Another sweltering month in Charlotte, another boatload of mysteries past and present for overworked, overstressed forensic anthropologist Temperance Brennan.
A week after the night she chases but fails to catch a mysterious trespasser outside her town house, some unknown party texts Tempe four images of a corpse that looks as if it’s been chewed by wild hogs, because it has been. Showboat Medical Examiner Margot Heavner makes it clear that, breaking with her department’s earlier practice (The Bone Collection, 2016, etc.), she has no intention of calling in Tempe as a consultant and promptly identifies the faceless body herself as that of a young Asian man.

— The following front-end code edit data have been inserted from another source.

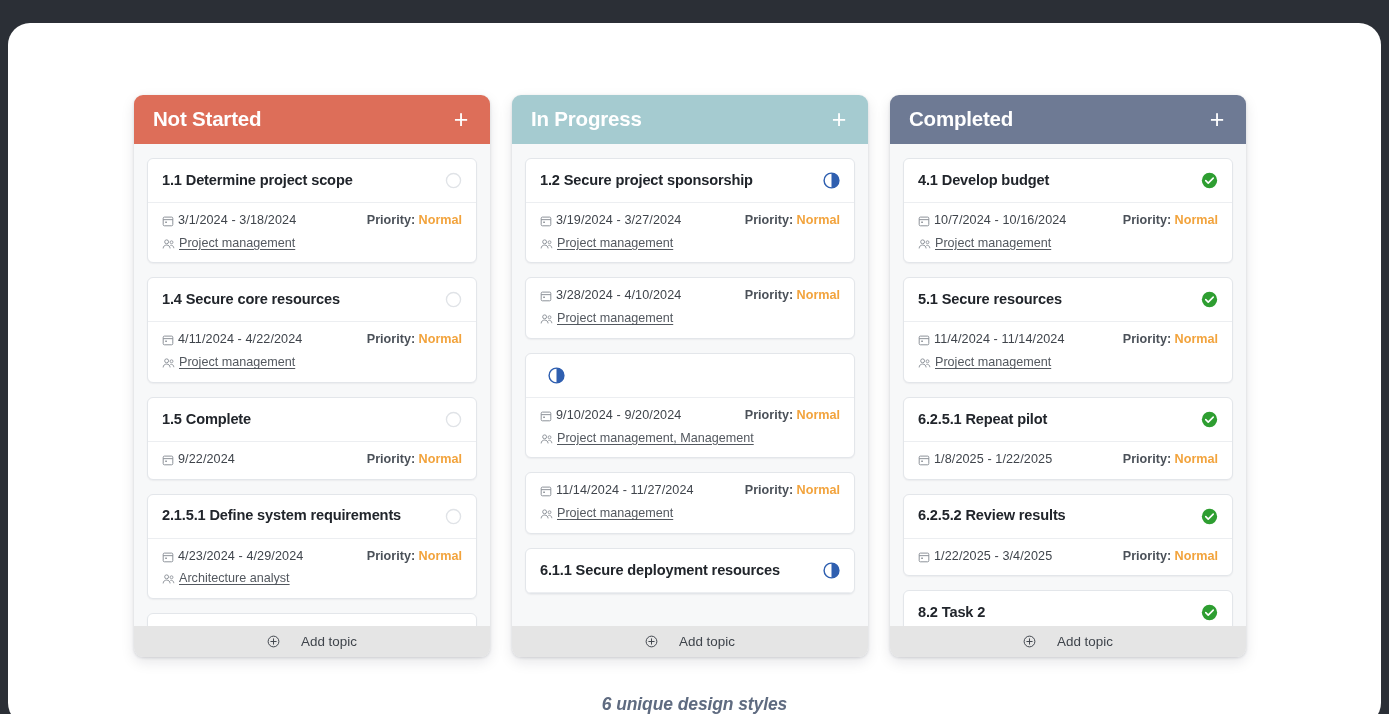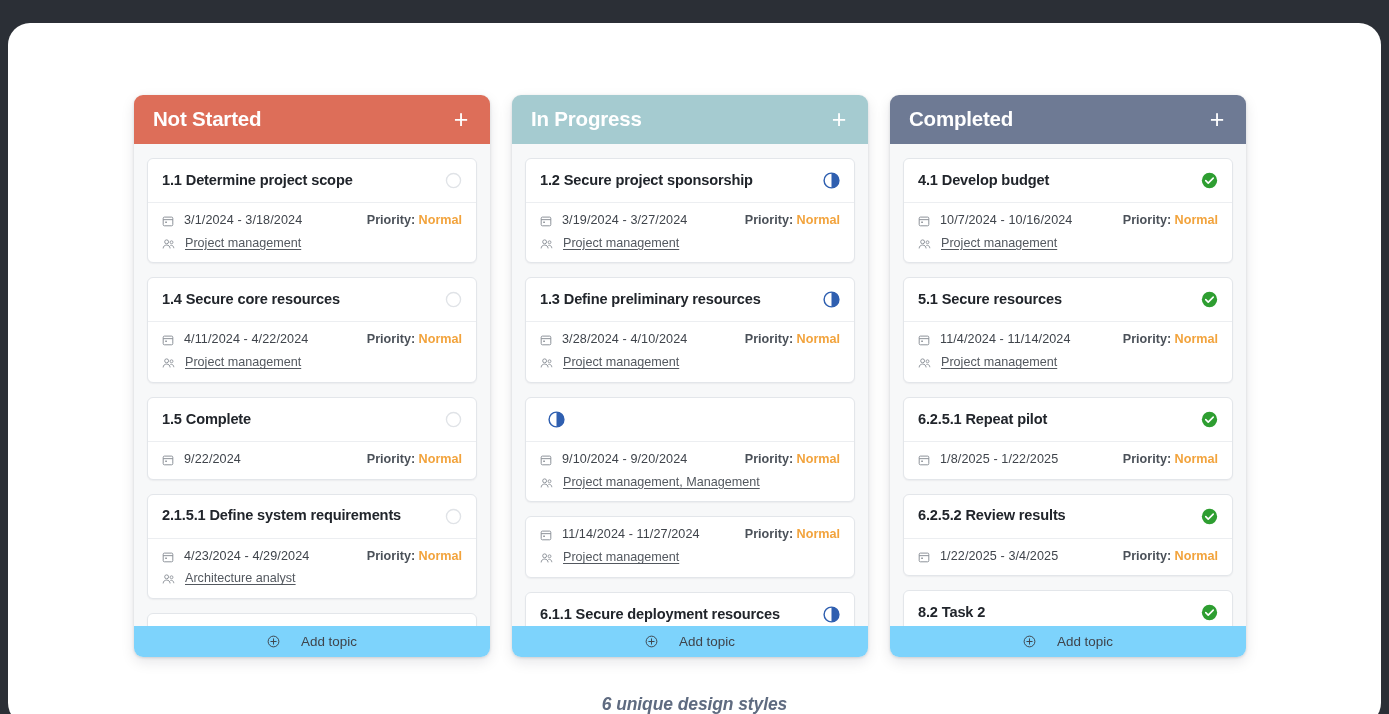"3/1/2024 - 3/18/2024" .meta-left { gap: 10px -> 4px }
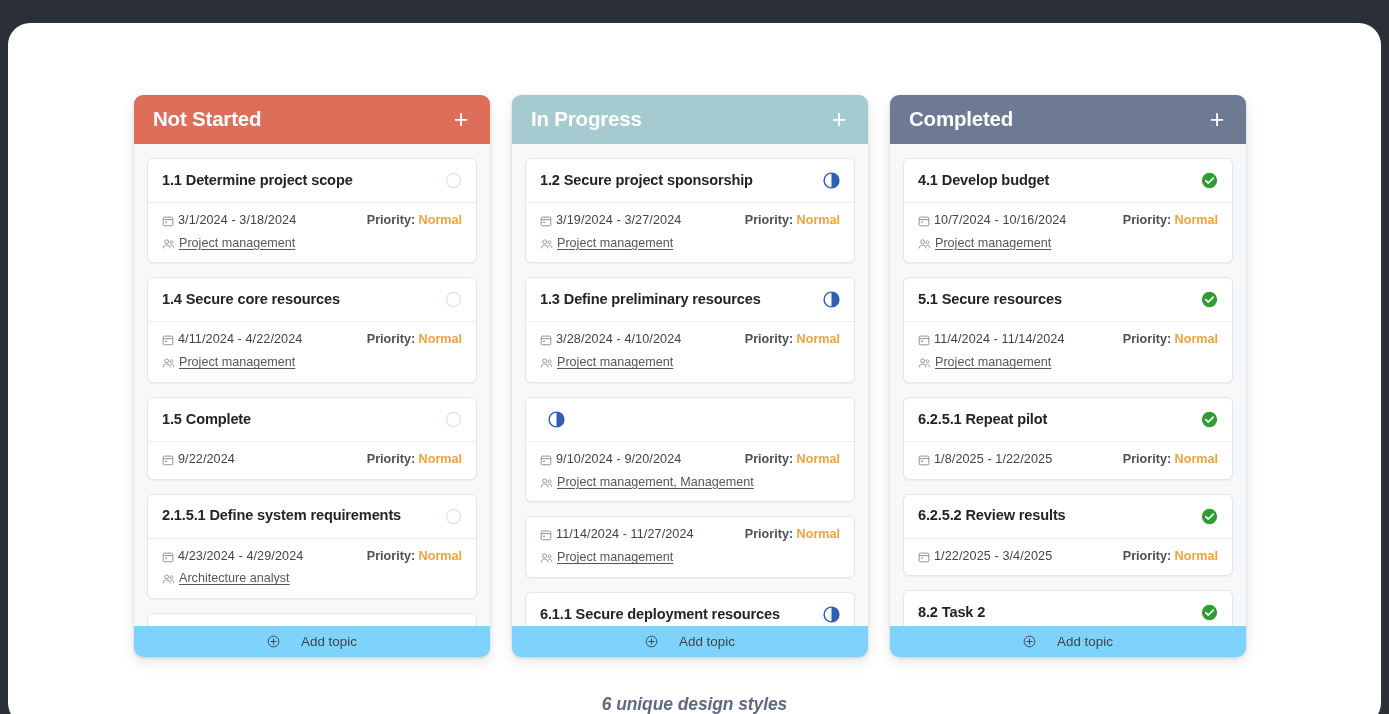"1.3 Define preliminary resources" div.card-top { html: <div> <div>1.3 Define preliminary resources</div> <span><svg> <circle></circle> <path></path> </svg></span> </div> -> none }
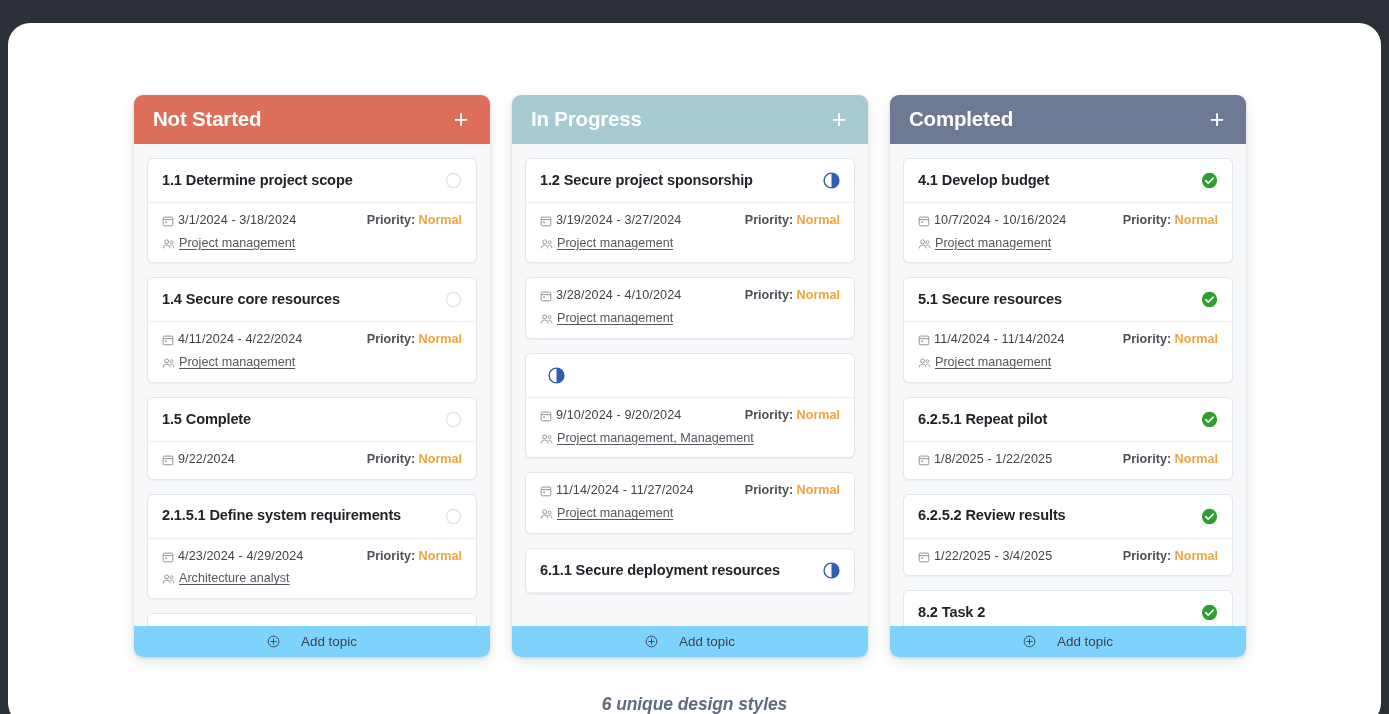"Add topic" .col-foot { background: #7dd3fc -> #e5e5e5 }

Nettled by several errors in Heavner’s analysis, and even more by her willingness to share the gory details at a press conference, Tempe launches her own investigation, which is not so much off the books as against the books. Heavner isn’t exactly mollified when Tempe, aided by retired police detective Skinny Slidell and a host of experts, puts a name to the dead man. But the hints of other crimes Tempe’s identification uncovers, particularly crimes against children, spur her on to redouble her efforts despite the new M.E.’s splenetic outbursts. Before he died, it seems, Felix Vodyanov was linked to a passenger ferry that sank in 1994, an even earlier U.S. government project to research biological agents that could control human behavior, the hinky spiritual retreat Sparkling Waters, the dark web site DeepUnder, and the disappearances of at least four schoolchildren, two of whom have also turned up dead. And why on earth was Vodyanov carrying Tempe’s own contact information? The mounting evidence of ever more and ever worse skulduggery will pull Tempe deeper and deeper down what even she sees as a rabbit hole before she confronts a ringleader implicated in “Drugs. Fraud. Breaking and entering. Arson. Kidnapping. How does attempted murder sound?”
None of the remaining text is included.